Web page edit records
···

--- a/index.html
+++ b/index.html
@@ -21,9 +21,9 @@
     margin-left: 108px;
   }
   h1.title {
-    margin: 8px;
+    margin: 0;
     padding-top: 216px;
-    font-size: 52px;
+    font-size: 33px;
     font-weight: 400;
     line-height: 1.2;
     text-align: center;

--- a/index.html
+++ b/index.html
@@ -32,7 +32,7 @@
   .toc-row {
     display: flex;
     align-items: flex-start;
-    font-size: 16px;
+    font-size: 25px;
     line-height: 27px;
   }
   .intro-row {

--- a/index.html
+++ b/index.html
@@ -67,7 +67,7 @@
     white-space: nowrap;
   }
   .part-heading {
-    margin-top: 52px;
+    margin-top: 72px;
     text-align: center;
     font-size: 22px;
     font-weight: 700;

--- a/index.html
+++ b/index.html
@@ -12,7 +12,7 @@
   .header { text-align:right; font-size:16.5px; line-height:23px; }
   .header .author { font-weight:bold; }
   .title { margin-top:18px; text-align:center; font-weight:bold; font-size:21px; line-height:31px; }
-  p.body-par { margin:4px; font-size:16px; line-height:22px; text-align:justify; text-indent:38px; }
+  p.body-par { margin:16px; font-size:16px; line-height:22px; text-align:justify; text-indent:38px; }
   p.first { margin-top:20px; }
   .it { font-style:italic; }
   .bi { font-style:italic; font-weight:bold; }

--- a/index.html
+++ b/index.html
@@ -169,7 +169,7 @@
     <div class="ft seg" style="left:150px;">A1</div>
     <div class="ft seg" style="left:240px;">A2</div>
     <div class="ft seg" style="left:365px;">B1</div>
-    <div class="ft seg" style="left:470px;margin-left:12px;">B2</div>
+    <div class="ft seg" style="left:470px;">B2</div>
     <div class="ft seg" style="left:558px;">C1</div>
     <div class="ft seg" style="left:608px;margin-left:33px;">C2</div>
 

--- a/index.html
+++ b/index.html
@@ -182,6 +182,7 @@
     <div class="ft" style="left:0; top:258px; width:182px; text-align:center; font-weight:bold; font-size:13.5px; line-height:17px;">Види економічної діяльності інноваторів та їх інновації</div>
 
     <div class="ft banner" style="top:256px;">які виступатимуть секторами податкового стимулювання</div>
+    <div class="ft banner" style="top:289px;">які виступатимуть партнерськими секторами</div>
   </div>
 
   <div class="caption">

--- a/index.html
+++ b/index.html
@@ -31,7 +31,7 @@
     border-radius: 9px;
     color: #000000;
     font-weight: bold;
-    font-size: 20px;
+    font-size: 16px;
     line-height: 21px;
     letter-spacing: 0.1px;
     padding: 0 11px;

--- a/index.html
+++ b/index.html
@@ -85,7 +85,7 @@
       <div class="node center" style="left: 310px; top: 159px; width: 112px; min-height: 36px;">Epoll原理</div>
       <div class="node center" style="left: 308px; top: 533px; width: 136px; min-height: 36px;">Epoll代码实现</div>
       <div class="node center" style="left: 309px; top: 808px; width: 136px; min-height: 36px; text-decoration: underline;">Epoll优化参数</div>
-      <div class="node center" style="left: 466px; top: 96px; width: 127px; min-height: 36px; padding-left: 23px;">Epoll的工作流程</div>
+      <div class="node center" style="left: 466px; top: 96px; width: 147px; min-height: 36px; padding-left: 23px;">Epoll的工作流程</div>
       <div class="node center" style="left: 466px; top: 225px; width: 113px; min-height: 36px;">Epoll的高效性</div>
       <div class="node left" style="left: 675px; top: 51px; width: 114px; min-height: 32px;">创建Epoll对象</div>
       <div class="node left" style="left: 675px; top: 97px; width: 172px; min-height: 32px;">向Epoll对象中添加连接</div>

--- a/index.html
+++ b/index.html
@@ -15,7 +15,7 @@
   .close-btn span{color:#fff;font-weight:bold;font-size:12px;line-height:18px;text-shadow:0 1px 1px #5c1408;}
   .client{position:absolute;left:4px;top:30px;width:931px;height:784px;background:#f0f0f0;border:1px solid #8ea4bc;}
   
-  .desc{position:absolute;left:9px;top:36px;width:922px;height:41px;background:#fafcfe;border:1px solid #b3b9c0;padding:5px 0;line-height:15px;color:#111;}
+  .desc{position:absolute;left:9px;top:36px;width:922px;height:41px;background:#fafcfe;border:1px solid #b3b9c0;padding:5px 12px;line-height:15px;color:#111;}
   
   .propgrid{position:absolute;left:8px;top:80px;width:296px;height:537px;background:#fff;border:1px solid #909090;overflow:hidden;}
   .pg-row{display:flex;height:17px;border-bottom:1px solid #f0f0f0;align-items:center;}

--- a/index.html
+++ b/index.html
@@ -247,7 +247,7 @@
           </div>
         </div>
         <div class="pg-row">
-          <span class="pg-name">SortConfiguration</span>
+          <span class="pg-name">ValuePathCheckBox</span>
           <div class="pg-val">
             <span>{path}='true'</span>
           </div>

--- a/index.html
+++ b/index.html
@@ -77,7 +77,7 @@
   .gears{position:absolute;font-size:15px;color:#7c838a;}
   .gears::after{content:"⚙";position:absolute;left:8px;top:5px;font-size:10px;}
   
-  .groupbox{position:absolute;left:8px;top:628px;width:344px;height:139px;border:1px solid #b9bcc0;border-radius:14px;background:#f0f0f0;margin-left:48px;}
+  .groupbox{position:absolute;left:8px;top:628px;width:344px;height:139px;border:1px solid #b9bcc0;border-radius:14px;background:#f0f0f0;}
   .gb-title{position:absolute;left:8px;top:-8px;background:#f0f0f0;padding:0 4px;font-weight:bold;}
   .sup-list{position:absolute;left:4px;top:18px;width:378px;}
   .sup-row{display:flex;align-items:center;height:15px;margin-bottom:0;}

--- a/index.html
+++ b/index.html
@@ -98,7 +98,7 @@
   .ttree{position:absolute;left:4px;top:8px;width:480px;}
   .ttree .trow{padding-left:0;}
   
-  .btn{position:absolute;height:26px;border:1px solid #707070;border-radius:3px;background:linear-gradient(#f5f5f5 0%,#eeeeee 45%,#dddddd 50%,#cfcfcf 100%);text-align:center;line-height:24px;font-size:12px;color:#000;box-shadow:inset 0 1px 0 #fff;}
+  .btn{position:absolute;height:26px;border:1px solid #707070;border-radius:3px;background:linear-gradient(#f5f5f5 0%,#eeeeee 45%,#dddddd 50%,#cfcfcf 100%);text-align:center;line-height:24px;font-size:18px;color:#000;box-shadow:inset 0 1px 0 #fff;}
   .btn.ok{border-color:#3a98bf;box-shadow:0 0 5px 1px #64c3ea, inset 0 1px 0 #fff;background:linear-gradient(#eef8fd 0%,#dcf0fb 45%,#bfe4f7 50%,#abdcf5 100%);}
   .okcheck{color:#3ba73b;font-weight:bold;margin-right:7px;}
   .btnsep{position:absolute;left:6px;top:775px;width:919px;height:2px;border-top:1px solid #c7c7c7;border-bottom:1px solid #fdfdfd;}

···

▶ _About this task_: Copy word for word the stretch of entries above from the line that has "margin-top:18px; text-align:center; font-weight:bold;" through the line that has "margin:4px; font-size:16px; line-height:22px;", both ends included, and nothing outside it.

▶ _Solution to the exercise_:
   .title { margin-top:18px; text-align:center; font-weight:bold; font-size:21px; line-height:31px; }
-  p.body-par { margin:4px; font-size:16px; line-height:22px; text-align:justify; text-indent:38px; }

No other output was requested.